Fininho, mas eficiente
Corvo, todos os dias vejo o GDia, na empresa onde trabalho. O jornal passa pela mão de umas quinze pessoas e dentre outras a sua coluna é muito disputada. Entendemos que o meio impresso enfrenta muitas dificuldades (nem imagino como ainda conseguem circular) e essa diminuição de páginas é um recurso econômico, mas saiba que apesar disso, o jornal está bem completo, com todos os fatos relevantes e muito bem confeccionado. Parabéns a vocês pela persistência e serviço que prestam, por meio de uma informação imparcial e por isso credível. O GDia é inegavelmente, um dos meios de comunicação mais importantes da cidade. 
Paulo R. Bastos Freitas

O Corvo responde: prezado, agradecemos o seu apoio e leitura. Uma das vantagens do GDia é a multiplicidade de leitura; ela atinge índices impressionantes, na casa de 12 x exemplar.
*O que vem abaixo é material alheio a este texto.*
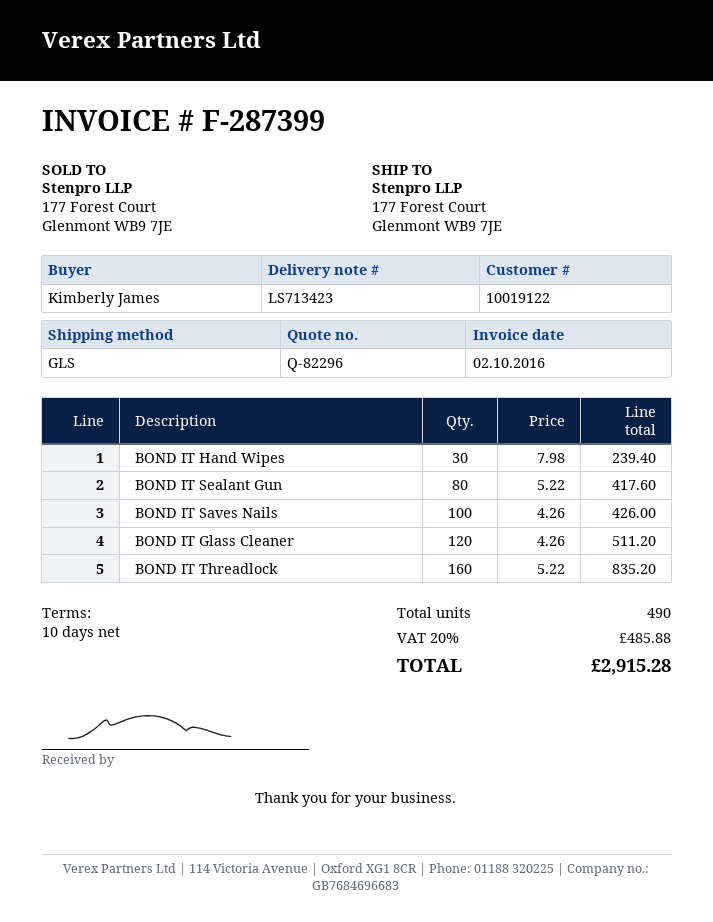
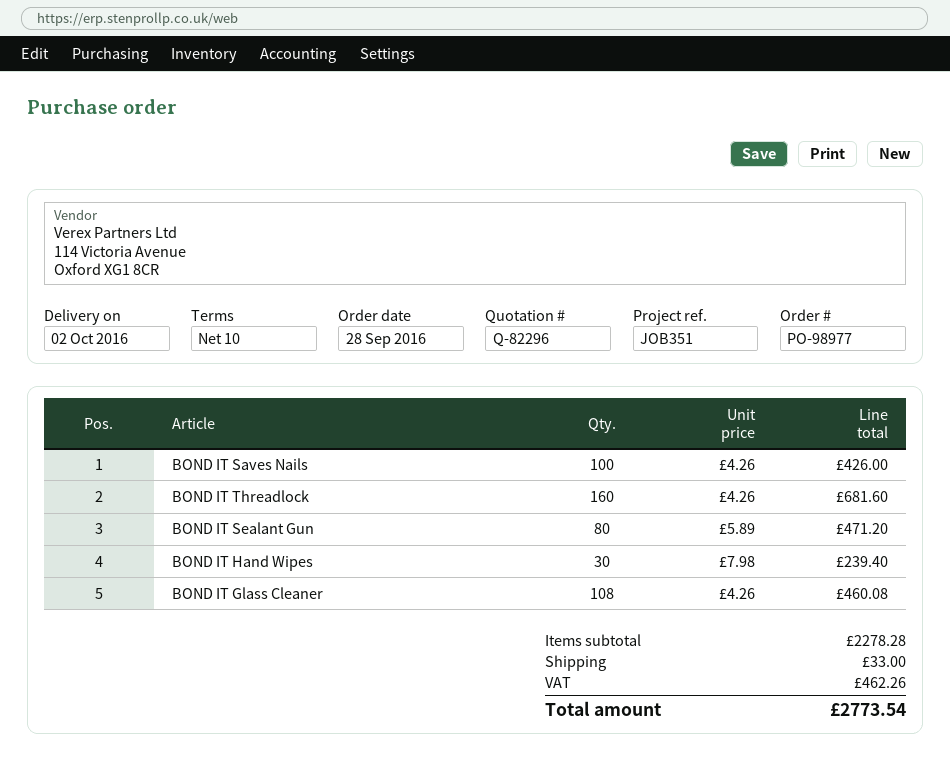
BOND IT Sealant Gun: 80 x 5.22 = 417.60 -> 80 x 5.89 = 471.20
BOND IT Glass Cleaner: 120 x 4.26 = 511.20 -> 108 x 4.26 = 460.08
BOND IT Threadlock: 160 x 5.22 = 835.20 -> 160 x 4.26 = 681.60
shipping: none -> 33.00
tax: 485.88 -> 462.26
total: 2915.28 -> 2773.54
Como possuímos milhares de assinantes, e 78,8% são empresas, comércios, consultórios, muitas pessoas acessam o mesmo exemplar. Sim, a diminuição de páginas é provisória, mais para atender os primeiros meses do ano, época em que o movimento cai e muitas pessoas viajam, mas como o leitor percebeu, a qualidade de impressão está muito boa. Editorialmente o jornal é muito equilibrado, diversificado e atente aos principais fatos, como é sua missão. Mais uma vez obrigado.  

Vamos que vamos
O ano de 2022 deu partida, entramos pela terceira semana e a segunda metade de mês. A primeira quinzena voou, com um calor escaldante, medo de contágio por Covid, Gripe H3N2 e Dengue, que voltou a ameaçar a população. Essas são as guerras que precisamos vencer a todo custo. O resto é fichinha!